How to use index in $group with $sum then $sort

Daniel_Li1 · September 18, 2023, 2:53am

Good morning! I have a collection, product_part_number, and it contains a little more than 2.3 million documents like the following:

  { _id: 2988725, partNumber: '2WFG4' },
  { _id: 3177996, partNumber: '2WFP4' }

(Yes, it only contains _id and partNumber). I also have the following compound index:

  {
    v: 2,
    key: { partNumber: -1, _id: 1 },
    name: 'partNumber_-1__id_1'
  }

Now I need to see which partNumber corresponds to the most products using the following aggregation:

db.product_part_number.aggregate( [
  {
    $group: {
      _id: "$partNumber",
      count: { $sum: 1 }
    }
  },
  {
    $sort: { count: -1 }
  },
  {
    $limit: 1
  }
])

However, running explain(“executionStats”) results in an error:

MongoServerError: Exceeded memory limit for $group, but didn't allow external sort. Pass allowDiskUse:true to opt in.

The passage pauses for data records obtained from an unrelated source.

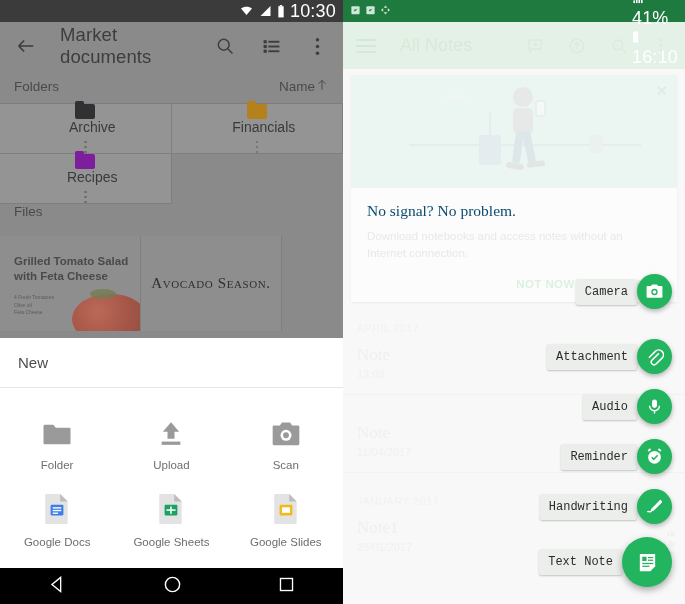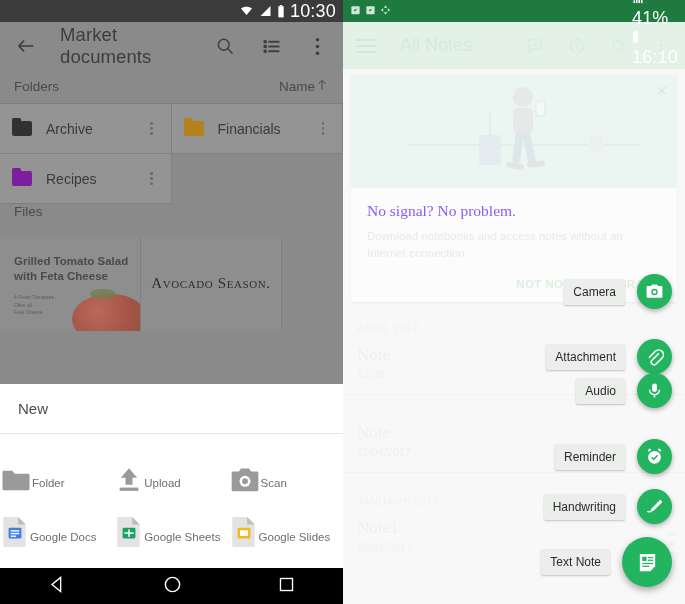--- a/index.html
+++ b/index.html
@@ -26,7 +26,7 @@
 
   .folder-grid { display:flex; flex-wrap:wrap; }
   .folder-cell { width:171.5px; height:50px; display:flex; align-items:center; padding:0 12px;
-                 background:#949494; border-right:1px solid #7f7f7f; border-bottom:1px solid #7f7f7f; }
+                 background:#949494; border-right:1px solid #7f7f7f; border-bottom:1px solid #7f7f7f;flex-direction:column; }
   .folder-cell.blank { background:transparent; border-right:none; border-bottom:none;}
   .fldr-ico { width:20px; height:15px; border-radius:1.5px 2px 2px 2px; position:relative; flex:none;}
   .fldr-ico:before { content:""; position:absolute; left:0; top:-3px; width:9px; height:4px;

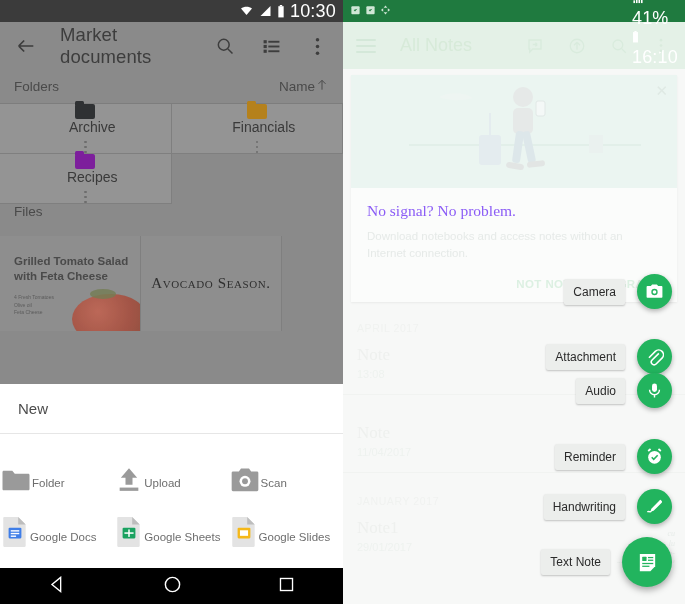--- a/index.html
+++ b/index.html
@@ -79,7 +79,7 @@
   .promo-img { height:113px; background:#ebf5f1; position:relative; overflow:hidden; }
   .promo-close { position:absolute; right:9px; top:7px; color:#dfe9e4; font-size:15px; }
   .promo-body { padding:14px 16px 10px; }
-  .promo-h { color:#8b5cf6; font-size:15.5px; font-family:"Liberation Serif", serif; }
+  .promo-h { color:#0c4a6e; font-size:15.5px; font-family:"Liberation Serif", serif; }
   .promo-p { margin-top:8px; color:#e6eae8; font-size:11.5px; line-height:17px; }
   .promo-actions { display:flex; justify-content:flex-end; gap:26px; padding:6px 16px 12px;
                    color:#dcf0e2; font-size:11.5px; font-weight:bold; letter-spacing:.4px;}

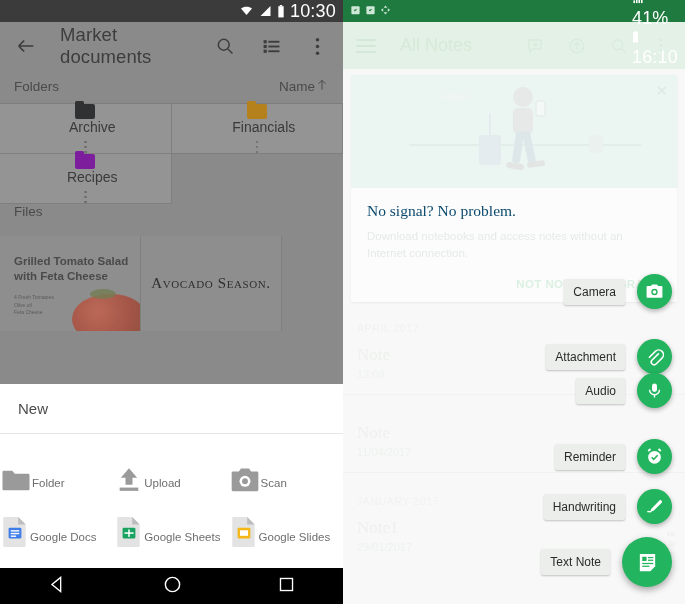--- a/index.html
+++ b/index.html
@@ -96,7 +96,7 @@
 
   
   .dial { position:absolute; right:0; bottom:0; width:342px; height:604px; pointer-events:none; }
-  .dial-row { position:absolute; right:13px; display:flex; align-items:center; gap:12px; }
+  .dial-row { position:absolute; right:13px; display:flex; align-items:center; gap:0;font-family:Liberation Mono, monospace; }
   .dial-lbl { background:#eceeec; color:#2b2b2b; font-size:12px; padding:6px 9px;
               border-radius:2px; box-shadow:0 1px 2px rgba(0,0,0,.22); white-space:nowrap;}
   .mini-fab { width:35px; height:35px; border-radius:50%; background:#22b45e;

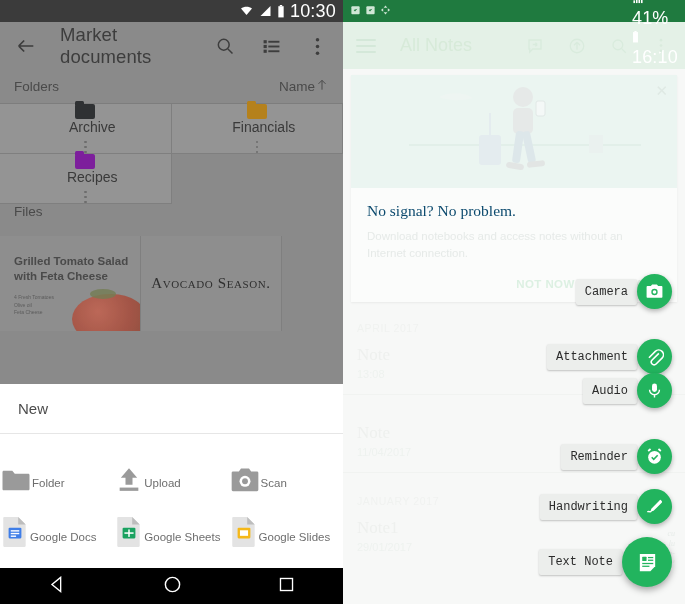--- a/index.html
+++ b/index.html
@@ -494,7 +494,7 @@
         </span>
       </div>
 
-      <div class="dial-row" style="bottom:196px">
+      <div class="dial-row" style="bottom:180px">
         <span class="dial-lbl">Audio</span>
         <span class="mini-fab">
           <svg width="17" height="19" viewBox="0 0 24 24">

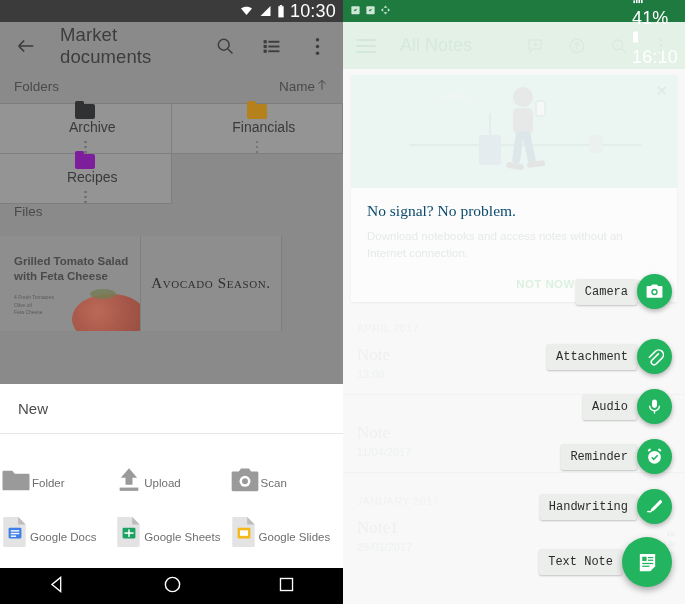--- a/index.html
+++ b/index.html
@@ -56,7 +56,7 @@
   .sheet-title { height:50px; display:flex; align-items:center; padding:0 18px;
                  color:#4c4c4c; font-size:15px; border-bottom:1px solid #e6e6e6; }
   .sheet-grid { display:flex; flex-wrap:wrap; padding:12px 0 14px; }
-  .sheet-item { width:114.3px; display:flex; flex-direction:row; align-items:center; padding:14px 0 6px; }
+  .sheet-item { width:114.3px; display:flex; flex-direction:column; align-items:center; padding:14px 0 6px; }
   .sheet-ico { height:34px; display:flex; align-items:flex-end; justify-content:center; }
   .sheet-lbl { margin-top:11px; color:#6e6e6e; font-size:11.5px; }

If I add { allowDiskUse: true } to the expalin() call I can see no any index is used:

        executionStats: {
          executionSuccess: true,
          nReturned: 2388237,
          executionTimeMillis: 15192,
          totalKeysExamined: 0,
          totalDocsExamined: 2388237,
      .
      .
      .

In my situation, how can I use index? Thanks a lot, in advance!

Bhavya_Bhatt · September 18, 2023, 3:46am

You can use hint parameters to force query to use index

cursor.hint() - MongoDB shell method - w3resource.

Jack_Yang1 · September 18, 2023, 4:01am

@Daniel_Li1 How many distinct ‘partNumber’ values are there in the collection?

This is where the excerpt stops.